Top of DATA IN THIS EXERCISE

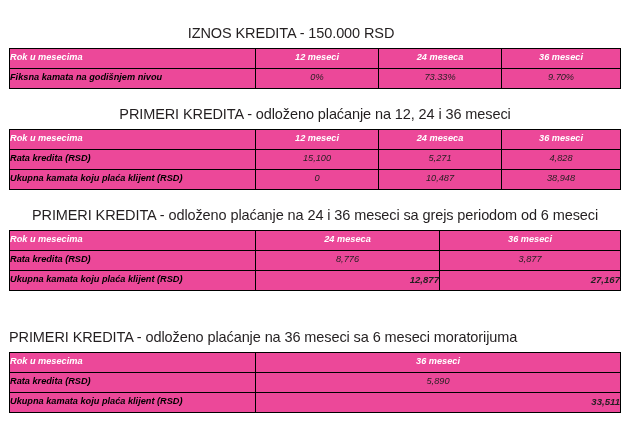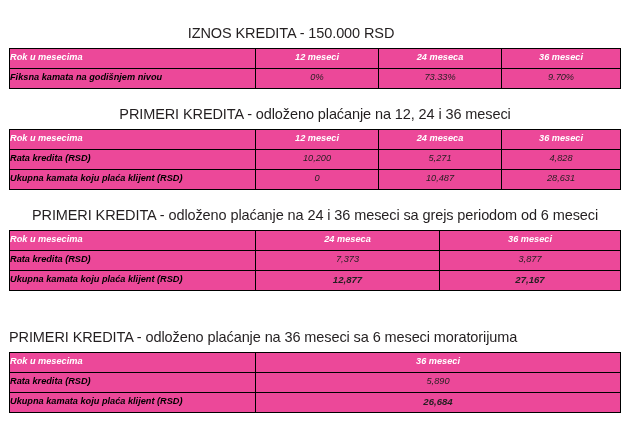--- a/index.html
+++ b/index.html
@@ -78,20 +78,21 @@
   }
   td.val {
     text-align: center;
     color: #231f20;
     font-size: 9.2px;
     font-weight: normal;
   }
   td.val.bold {
     font-weight: bold;
     font-size: 9.6px;
+    text-align: right;
   }
 
   
   #sec1 { position: absolute; left: 0;  top: 2px;   width: 582px; margin-top: 24px; }
   #sec2 { position: absolute; left: 0;  top: 107px; width: 630px; }
   #sec3 { position: absolute; left: 0;  top: 208px; width: 630px; }
   #sec4 { position: absolute; left: 0;  top: 330px; width: 498px; }
 
   .title-gap { height: 7px; }
 </style>
@@ -127,47 +128,47 @@
     <table class="t">
       <tbody>
         <tr>
           <td class="hdr-label" style="width:245px">Rok u mesecima</td>
           <td class="hdr-col" style="width:122px">12 meseci</td>
           <td class="hdr-col" style="width:122px">24 meseca</td>
           <td class="hdr-col">36 meseci</td>
         </tr>
         <tr>
           <td class="row-label">Rata kredita (RSD)</td>
-          <td class="val">10,200</td>
+          <td class="val">15,100</td>
           <td class="val">5,271</td>
           <td class="val">4,828</td>
         </tr>
         <tr>
           <td class="row-label">Ukupna kamata koju plaća klijent (RSD)</td>
           <td class="val">0</td>
           <td class="val">10,487</td>
-          <td class="val">28,631</td>
+          <td class="val">38,948</td>
         </tr>
       </tbody>
     </table>
   </div>
 
   <div class="section" id="sec3">
     <div class="section-title">PRIMERI KREDITA - odloženo plaćanje na 24 i 36 meseci sa grejs periodom od 6 meseci</div>
     <div class="title-gap"></div>
     <table class="t">
       <tbody>
         <tr>
           <td class="hdr-label" style="width:245px">Rok u mesecima</td>
           <td class="hdr-col" style="width:183px">24 meseca</td>
           <td class="hdr-col">36 meseci</td>
         </tr>
         <tr>
           <td class="row-label">Rata kredita  (RSD)</td>
-          <td class="val">7,373</td>
+          <td class="val">8,776</td>
           <td class="val">3,877</td>
         </tr>
         <tr>
           <td class="row-label">Ukupna kamata koju plaća klijent (RSD)</td>
           <td class="val bold">12,877</td>
           <td class="val bold">27,167</td>
         </tr>
       </tbody>
     </table>
   </div>
@@ -180,19 +181,19 @@
         <tr>
           <td class="hdr-label" style="width:245px">Rok u mesecima</td>
           <td class="hdr-col">36 meseci</td>
         </tr>
         <tr>
           <td class="row-label">Rata kredita (RSD)</td>
           <td class="val">5,890</td>
         </tr>
         <tr>
           <td class="row-label">Ukupna kamata koju plaća klijent (RSD)</td>
-          <td class="val bold">26,684</td>
+          <td class="val bold">33,511</td>
         </tr>
       </tbody>
     </table>
   </div>
 
 </div>
 
 </body></html>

Bottom of DATA IN THIS EXERCISE

WORK TO BE COMPLETED → Set down the data above exactly as written. Omit the pictures.

TASK SOLUTION →
--- a/index.html
+++ b/index.html
@@ -78,20 +78,21 @@
   }
   td.val {
     text-align: center;
     color: #231f20;
     font-size: 9.2px;
     font-weight: normal;
   }
   td.val.bold {
     font-weight: bold;
     font-size: 9.6px;
+    text-align: right;
   }
 
   
   #sec1 { position: absolute; left: 0;  top: 2px;   width: 582px; margin-top: 24px; }
   #sec2 { position: absolute; left: 0;  top: 107px; width: 630px; }
   #sec3 { position: absolute; left: 0;  top: 208px; width: 630px; }
   #sec4 { position: absolute; left: 0;  top: 330px; width: 498px; }
 
   .title-gap { height: 7px; }
 </style>
@@ -127,47 +128,47 @@
     <table class="t">
       <tbody>
         <tr>
           <td class="hdr-label" style="width:245px">Rok u mesecima</td>
           <td class="hdr-col" style="width:122px">12 meseci</td>
           <td class="hdr-col" style="width:122px">24 meseca</td>
           <td class="hdr-col">36 meseci</td>
         </tr>
         <tr>
           <td class="row-label">Rata kredita (RSD)</td>
-          <td class="val">10,200</td>
+          <td class="val">15,100</td>
           <td class="val">5,271</td>
           <td class="val">4,828</td>
         </tr>
         <tr>
           <td class="row-label">Ukupna kamata koju plaća klijent (RSD)</td>
           <td class="val">0</td>
           <td class="val">10,487</td>
-          <td class="val">28,631</td>
+          <td class="val">38,948</td>
         </tr>
       </tbody>
     </table>
   </div>
 
   <div class="section" id="sec3">
     <div class="section-title">PRIMERI KREDITA - odloženo plaćanje na 24 i 36 meseci sa grejs periodom od 6 meseci</div>
     <div class="title-gap"></div>
     <table class="t">
       <tbody>
         <tr>
           <td class="hdr-label" style="width:245px">Rok u mesecima</td>
           <td class="hdr-col" style="width:183px">24 meseca</td>
           <td class="hdr-col">36 meseci</td>
         </tr>
         <tr>
           <td class="row-label">Rata kredita  (RSD)</td>
-          <td class="val">7,373</td>
+          <td class="val">8,776</td>
           <td class="val">3,877</td>
         </tr>
         <tr>
           <td class="row-label">Ukupna kamata koju plaća klijent (RSD)</td>
           <td class="val bold">12,877</td>
           <td class="val bold">27,167</td>
         </tr>
       </tbody>
     </table>
   </div>
@@ -180,19 +181,19 @@
         <tr>
           <td class="hdr-label" style="width:245px">Rok u mesecima</td>
           <td class="hdr-col">36 meseci</td>
         </tr>
         <tr>
           <td class="row-label">Rata kredita (RSD)</td>
           <td class="val">5,890</td>
         </tr>
         <tr>
           <td class="row-label">Ukupna kamata koju plaća klijent (RSD)</td>
-          <td class="val bold">26,684</td>
+          <td class="val bold">33,511</td>
         </tr>
       </tbody>
     </table>
   </div>
 
 </div>
 
 </body></html>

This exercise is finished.